次なる天使たちの襲撃に備えて各々修行に励んでいるルア達であったが、そんな最中ある人物がとある提案をみんなにした。
「皆の者、毎日毎日修行に励むのもよいのだが、たまには体を休めるのも大事なことだと思うのだ。」
みんなが集まって朝食を食べていた時にそう口にしたのは東雲だった。
「ん~、まぁ確かにそれはありだね~。」
「あてもえぇ考えやと思います~。」
東雲の提案にミリアと真琴の二人は大いに賛成らしい。
「わしも東雲様に意見には賛成ですじゃ。」
「うむ、たまには休息をとるのも修行のうちだ。体を壊してしまっては元も子もないからな。」
「前はみんなでビーチに行きましたけどぉ~。今度はどこに行くんですかぁ?」
「あっ!!それなら私っ温泉とか行きた~い!!」
東雲の提案にクロロは温泉に行きたいと言った。すると、彼女の言葉に次々と賛同者が現れる。
「温泉どすかぁ~えぇどすなぁ~。」
「いいねぇ~温泉なら体を休めるのにぴったりだよ。」
「うむ、古くより温泉は心身の疲れを癒し、流すと言われているからな。休息にはまさに最適だろう。」
「じゃあじゃあ、今回は温泉で決定でいいですか!?」
賛同者が多く出た事でクロロの表情がぱぁっと明るくなる。
「ボクはいいと思います。」
「ルアが行くというのならわしも行こう。」
「我も異議なしだ。」
「私も賛成ですぅ~。」
みんなの意見が一致し、今回の休息の旅は温泉旅行に決定した。東雲がどこの温泉に行くかなどなどプランを立てている最中、ルアの隣でもぐもぐとご飯を食べていたドライアドのリリィがツンツンとルアの肩をつつく。
「ルア?」
「ん?リリィ?どうしたの?」
「温泉って……なに?」
「えっ!?リリィ温泉知らないの?」
「うん。だってルアの記憶にはそんなのなかった。」
「えっとね、温泉っていうのは……お風呂みたいなものなんだけど。ちょっと違うんだ。」
「お風呂なの?」
「うん、お風呂なんだけど……なんて言うのかな。その~お湯にいろんな効果があるお風呂なんだ。うまく説明できなくてごめんね。」
「うぅん大丈夫。なんとなくわかった。」
うまく説明できなかったルアをリリィは優しくなだめるようにそう言った。
二人がそんなやり取りをしている間にも、東雲たちは行き先を絞り込み、とある秘境にあるという幻の温泉旅館へと向かうということで意見が一致した。
「では早速参るとしよう。
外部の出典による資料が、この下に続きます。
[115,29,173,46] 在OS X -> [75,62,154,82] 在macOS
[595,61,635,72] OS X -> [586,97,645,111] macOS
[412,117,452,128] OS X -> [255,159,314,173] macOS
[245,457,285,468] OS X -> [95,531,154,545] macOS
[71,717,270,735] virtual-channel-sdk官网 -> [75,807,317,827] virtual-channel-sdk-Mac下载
皆の者集まるのだ。」
東雲の声に従ってみんなは東雲に近くへと集まった。そして彼女が指で印を結ぶとみんなの足元に大きな魔法陣が現れ光を発し始めた。
「さぁ行くぞ。」
そう東雲がぽつりとつぶやいた次の瞬間視界を覆うほどのまばゆい光が魔法陣から漏れ、ルア達の体を包み込む。
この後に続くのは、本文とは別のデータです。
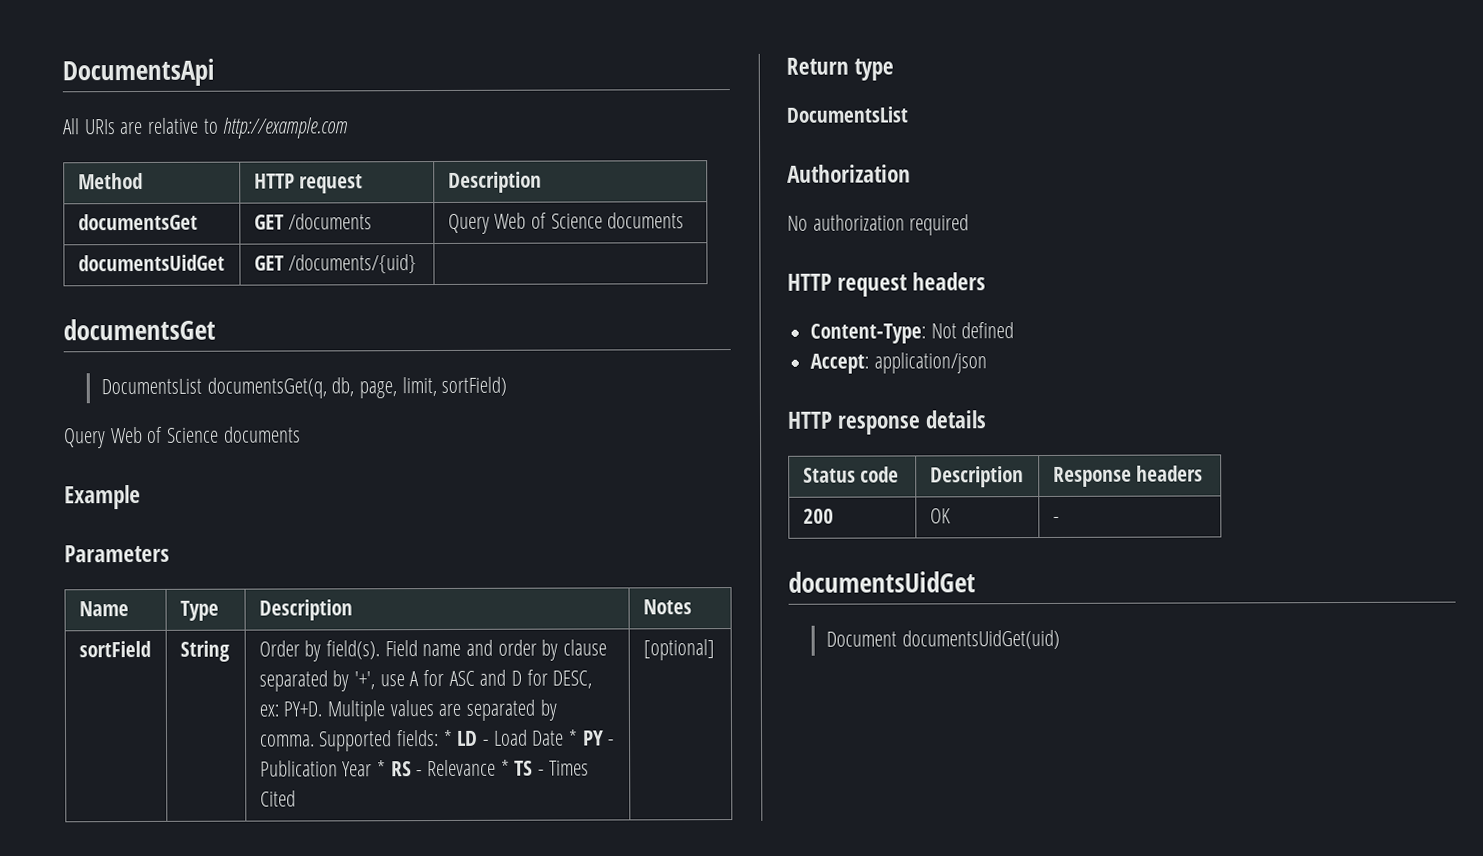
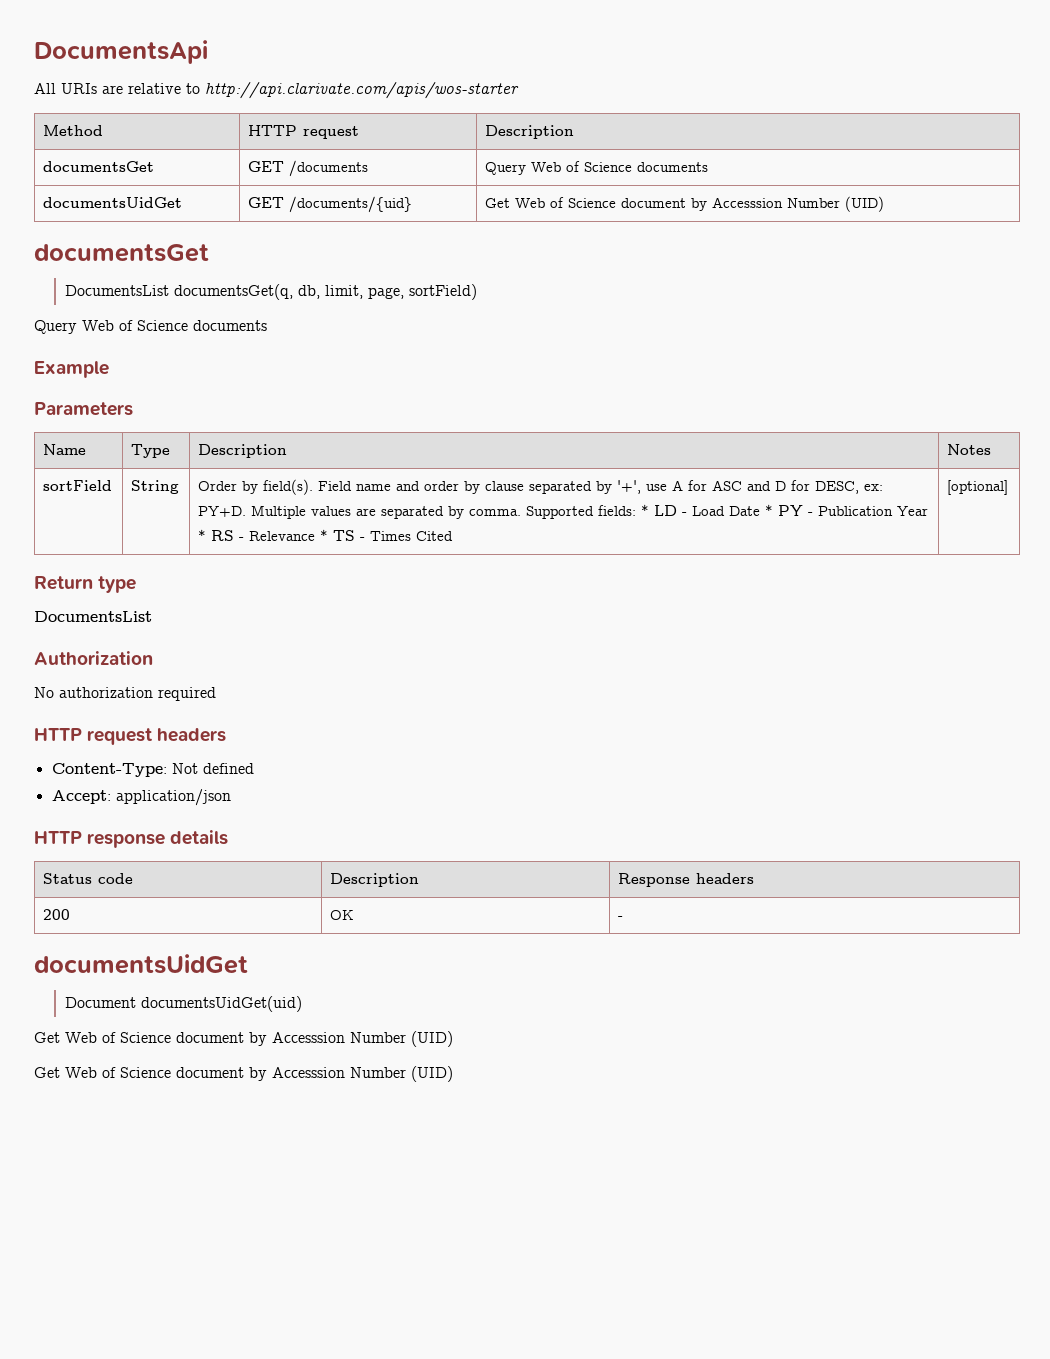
[222,117,349,139] http://example.com -> [205,82,519,99] http://api.clarivate.com/apis/wos-starter
(418, 264) none -> [485,196,885,212] Get Web of Science document by Accesssion Number (UID)
[358,377,437,399] page, limit, -> [324,285,404,299] limit, page,
(1060, 639) none -> [34,1031,453,1047] [34,1066,453,1082] // Get Web of Science document by Accesssion Number (UID) // Get Web of Science document by Accesssion Number (UID)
そして次にルアが目を開けた時……彼らはさっきまで朝食を食べていた場所とは別の場所に移動していた。彼らが移動してきた場所はまさに幻想的という表現がぴったりな場所だった。
近くでは滝が流れていて、滝つぼへと落ちて舞い上がった水しぶきがキラキラと空中で煌めいている。そんな景色に見とれたルアはぽつりとつぶやく。
「ふぁぁ……すごいきれいな場所。」
「そうだろうルア?ここは古来より一切人の手が加わっていない土地なのだ。最初に天使どもが襲ってきたときにもここだけは無傷だった。」
景色に見とれていたルアに東雲はこの場所の説明をした。
「さぁ、景色に見とれるのもよいが我らの目的はこの先にある旅館だ。ついて参れ。」
そして先頭に立って歩きだした東雲にルア達は続く、東雲曰く一切人の手が加わっていないという森の中を進んでいくと、急に目の前に川の向こうへと架けられた朱色の橋が現れた。
その橋の向こう側には深い霧がかかっていて、一寸先も見通せない。
「旅館はこの先だ。妾の後ろにしっかりとついてくるのだぞ?霧に惑わされんように……な。」
意味深なことを言いながらクスリと東雲は笑うと、霧が立ち込めている朱色の橋を渡り始めるのだった。